The many goals for the new library at Morgan State University included establishing the site as the new center of the campus, providing flexible interior spaces, accommodating the university's art collection, improving relations with the residential neighborhood, demonstrating a sense of environmental responsibility, and instilling pride in the institution without being aloof or intimidating. Sasaki met and exceeded these goals for the Earl S. Richardson Library, which has become a signature building of the campus. The library balances importance and pride with transparency and welcome. As directed by the university, the building is "impressive, not oppressive."

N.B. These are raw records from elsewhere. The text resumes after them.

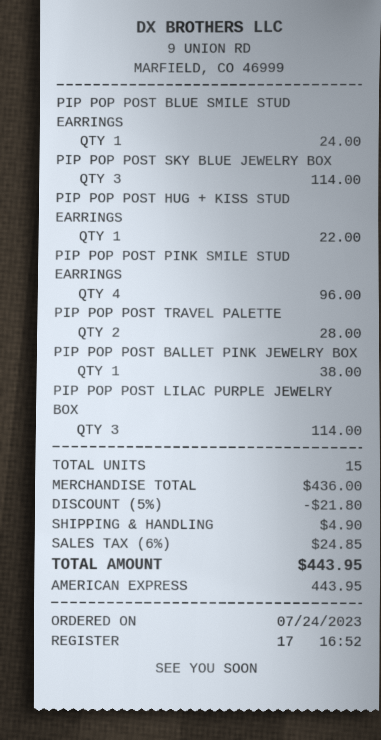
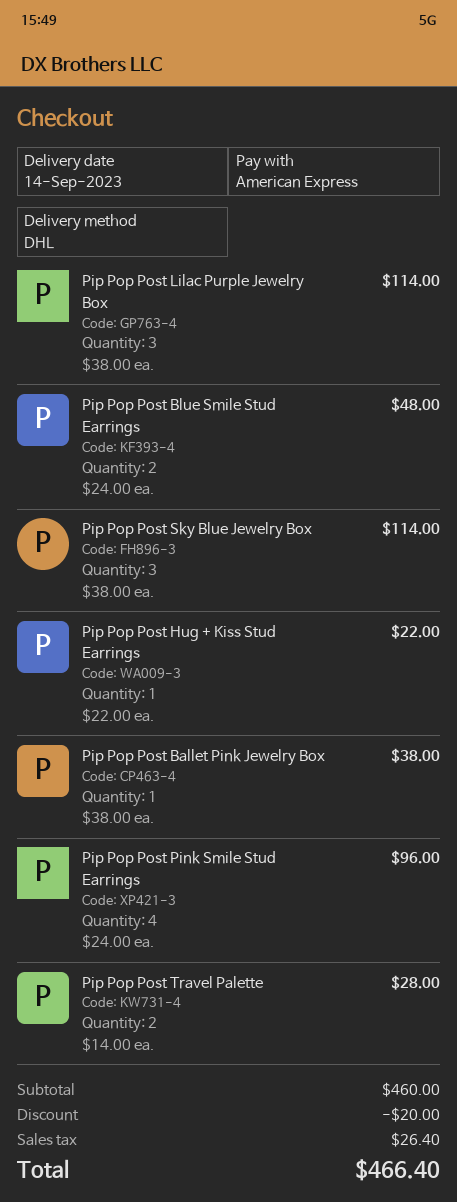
PIP POP POST BLUE SMILE STUD EARRINGS: 1 for 24.00 -> 2 for 48.00
subtotal: 436.00 -> 460.00
discount: 21.80 -> 20.00
shipping: 4.90 -> none
tax: 24.85 -> 26.40
total: 443.95 -> 466.40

The building is multidirectional, with no explicit back or front. To the north, it visually connects to the academic campus, and specifically to Holmes Hall—Morgan's most iconic building. To the east, the building serves to strengthen and animate the pedestrian mall with a broad glass curtain wall that gives a sense of openness and animation—underscoring the library as the new epicenter of campus. The west elevation of the library creates an edge between the campus and the adjacent residential community. Programming along this facade was purposefully dedicated to nine-to-five staff offices, thereby minimizing noise and disruption to the community. In addition, the scale on this façade shifts in order to make the building seem smaller than it actually is.
A curvilinear wing wraps around the northern and western edges and is topped with a sedum green roof, which can be viewed from key interior spaces. Student reading areas are placed along a broad interior loggia set behind the glass. The facing wood wall is punctuated with windows and display cases in an orthogonal—yet playful—pattern. The glass display cases, visible inside and out, integrate the institution's collection of African and African-American art and contribute additional visual interest to the facade.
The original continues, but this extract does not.